**Exercise directions:** Search the records for the string "minutes", then copy each line that has it.

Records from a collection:
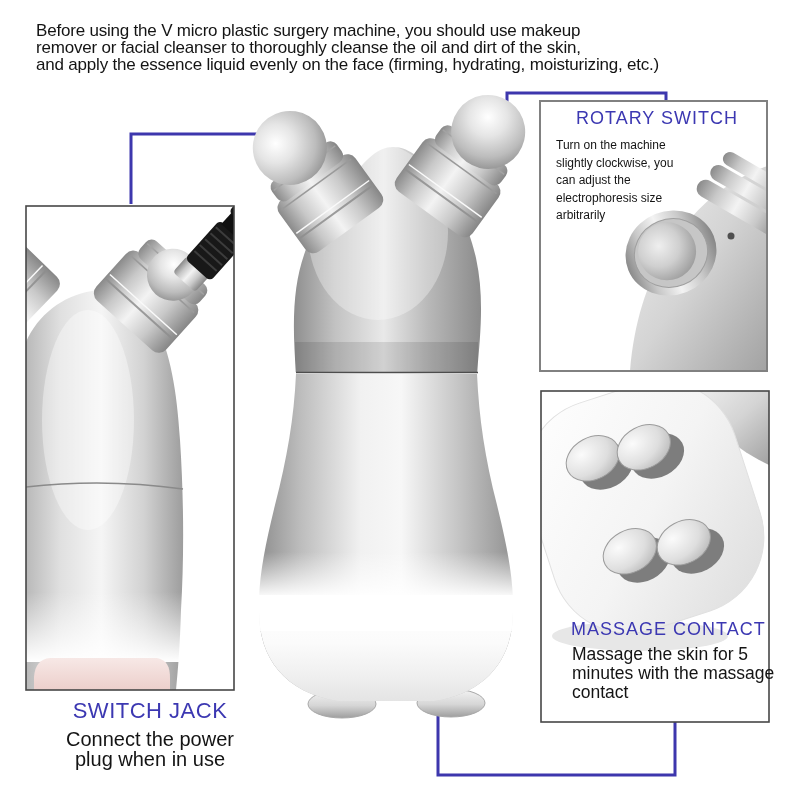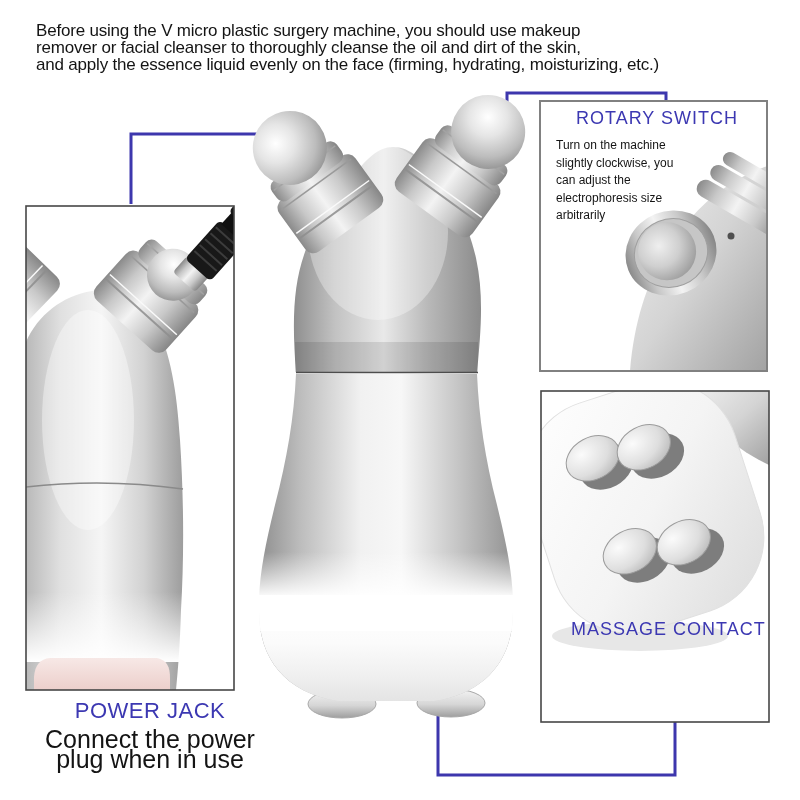--- a/index.html
+++ b/index.html
@@ -292,6 +292,9 @@
 arbitrarily</div>
 
   <div class="txt callout-title massage-title">MASSAGE CONTACT</div>
+  <div class="txt massage-desc">Massage the skin for 5
+minutes with the massage
+contact</div>
 
   <div class="txt callout-title power-title">POWER JACK</div>
   <div class="txt power-desc">Connect the power

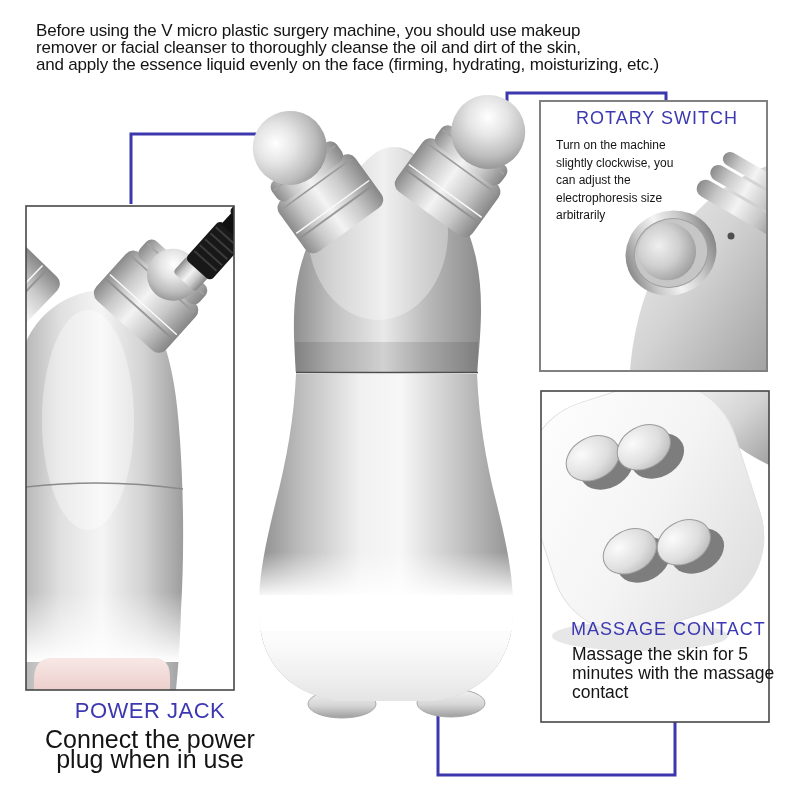--- a/index.html
+++ b/index.html
@@ -296,7 +296,7 @@
 minutes with the massage
 contact</div>
 
-  <div class="txt callout-title power-title">POWER JACK</div>
+  <div class="txt callout-title power-title">SWITCH JACK</div>
   <div class="txt power-desc">Connect the power
 plug when in use</div>
 </div>

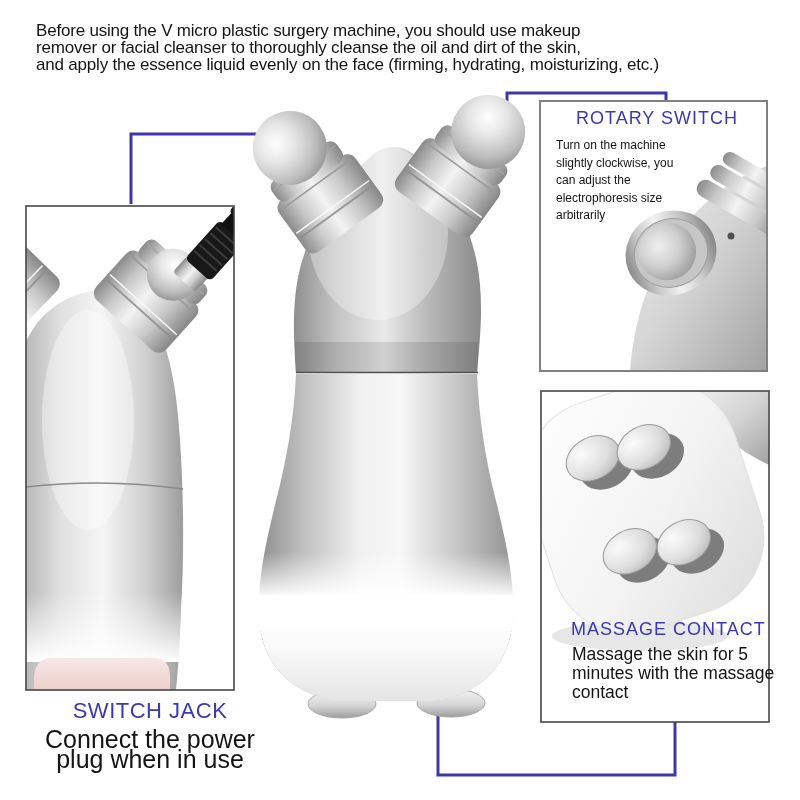--- a/index.html
+++ b/index.html
@@ -24,7 +24,7 @@
   .massage-title{left:551px;top:619px;}
   .massage-desc{left:552px;top:645px;width:218px;font-size:17.5px;line-height:19px;}
   .power-title{left:25px;top:698px;width:210px;text-align:center;font-size:22px;letter-spacing:0.5px;}
-  .power-desc{left:10px;top:729px;width:240px;text-align:center;font-size:25px;line-height:20px;}
+  .power-desc{left:10px;top:729px;width:240px;text-align:center;font-size:20px;line-height:20px;}
   .connector{stroke:var(--connector-blue);stroke-width:3;fill:none;}
   .border-dark{stroke:var(--box-border-dark);stroke-width:1.6;fill:none;}
   .border-gray{stroke:var(--box-border-gray);stroke-width:2;fill:none;}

**Solution below:**
+minutes with the massage
 minutes with the massage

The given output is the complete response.